Дайана не дала Тому и рта раскрыть.
– Ты о ней когда-нибудь слышал? – спросила она мальчика. Тот покачал головой. – Значит, не такая уж и знаменитая. Ешь лучше.
3
У северного въезда в Шото стояла, словно охраняя город, тринадцатифутовая статуя динозавра. Специалисты уверяли, что это особая разновидность альбертозавра, но большинство проезжающих не вдавалось в тонкости, видя в нем заурядного королевского тиранозавра. Динозавр стоял на своей пожизненной вахте рядом с парковкой местного музея, его было видно сразу же, как вы проезжали указатель, гласивший: ДОБРО ПОЖАЛОВАТЬ В ШОТО – ЧУДЕСНОЕ МЕСТО, ЗАМЕЧАТЕЛЬНЫЕ ЛЮДИ.

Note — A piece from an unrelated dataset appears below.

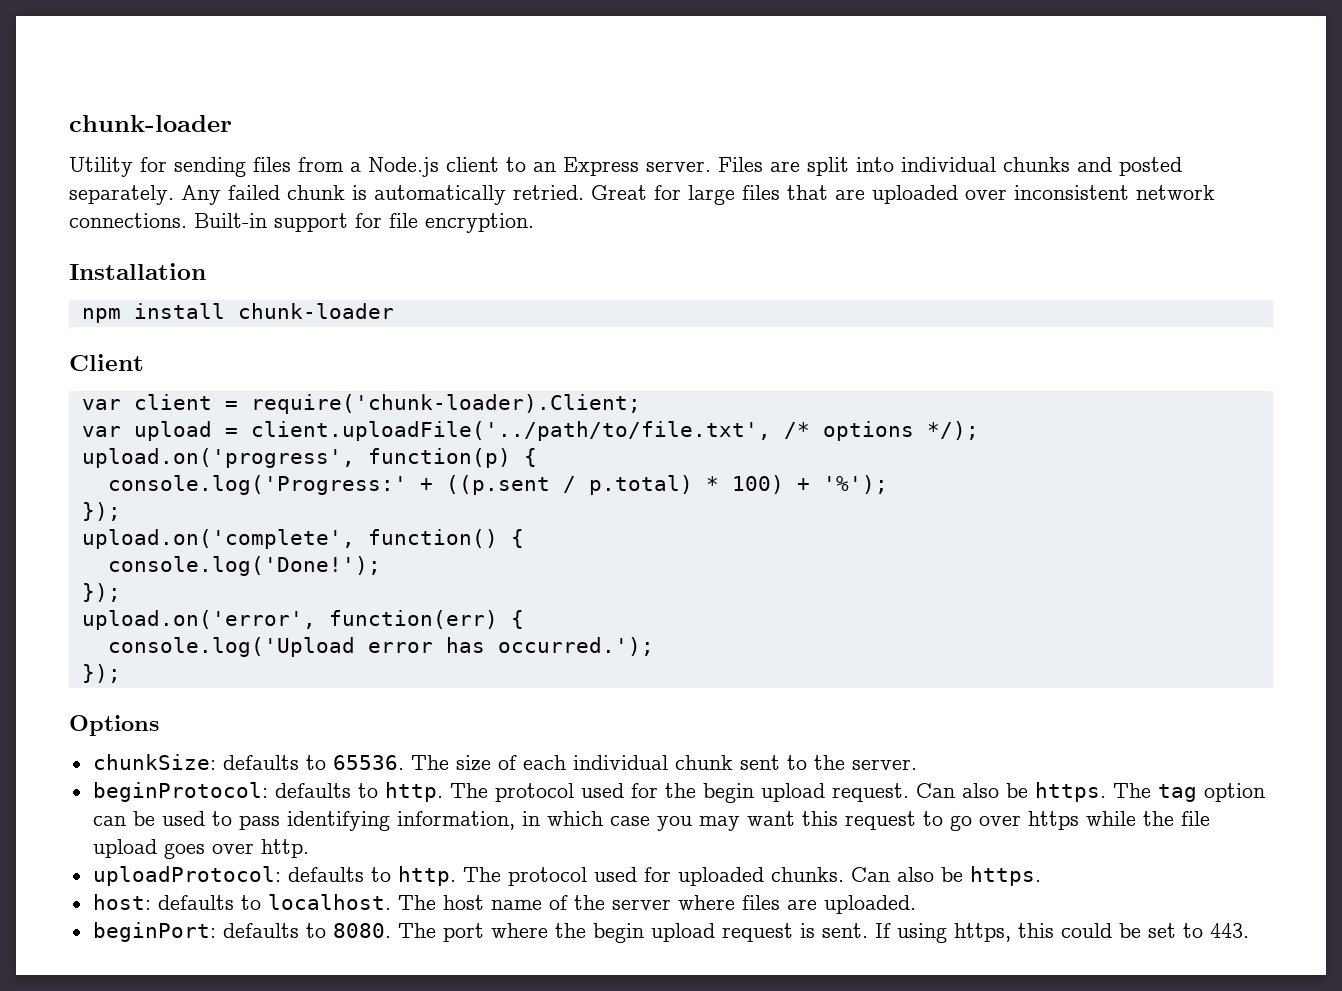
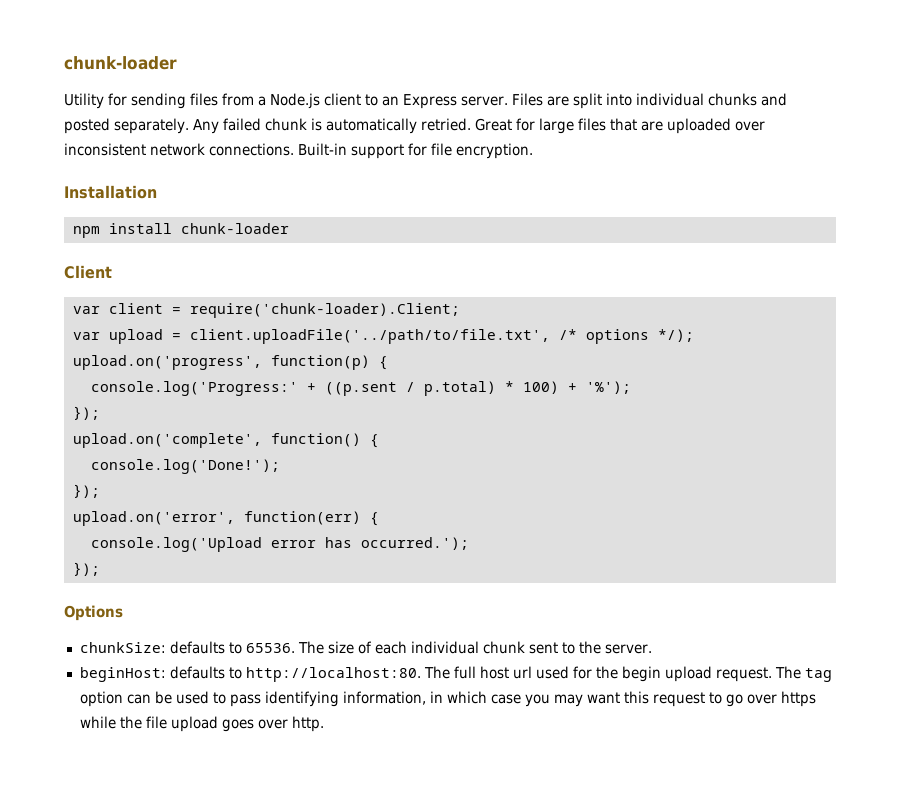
[92,782,574,802] beginProtocol: defaults to http. The protocol -> [79,666,532,682] beginHost: defaults to http://localhost:80. The full host url
[915,782,1106,802] Can also be https. -> (772, 674) none
[92,866,1041,886] [92,894,916,914] [92,922,1249,943] // uploadProtocol: defaults to http. The protocol used for uploaded chunks. Can also be https. // host: defaults to localhost. The host name of the server where files are uploaded. // beginPort: defaults to 8080. The port where the begin upload request is sent. If using https, this could be set to 443. -> (324, 724) none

И чтобы ни у кого на этот счет не возникало никаких сомнений, скульптор придал чудовищному оскалу с обоюдоострыми клыками некое подобие улыбки. Эффект получился несколько неожиданный. Казалось, что динозавр собирается то ли вас растерзать, то ли обласкать, зализав до смерти.
Уже две недели Энни четыре раза в день лицезрела улыбку гигантской рептилии – по дороге в «Двойняшки» и обратно. Выезжали они туда около полудня – после нескольких часов учебных занятий или посещения физиотерапевта. Энни отвозила дочь на ранчо и мчалась обратно – к телефону и факсу. Около шести приезжала снова – забрать Грейси. Сейчас как раз она ехала за ней.
Дорога занимала минут сорок и была очень приятной. Особенно вечерняя поездка. Погода наладилась: вот уже пять дней небо было таким огромным и голубым, какого она никогда раньше не видела. После сумасшедшего дня, проведенного в бесконечных разговорах по телефону с Нью-Йорком, общение с девственной природой было как глоток воды в пустыне.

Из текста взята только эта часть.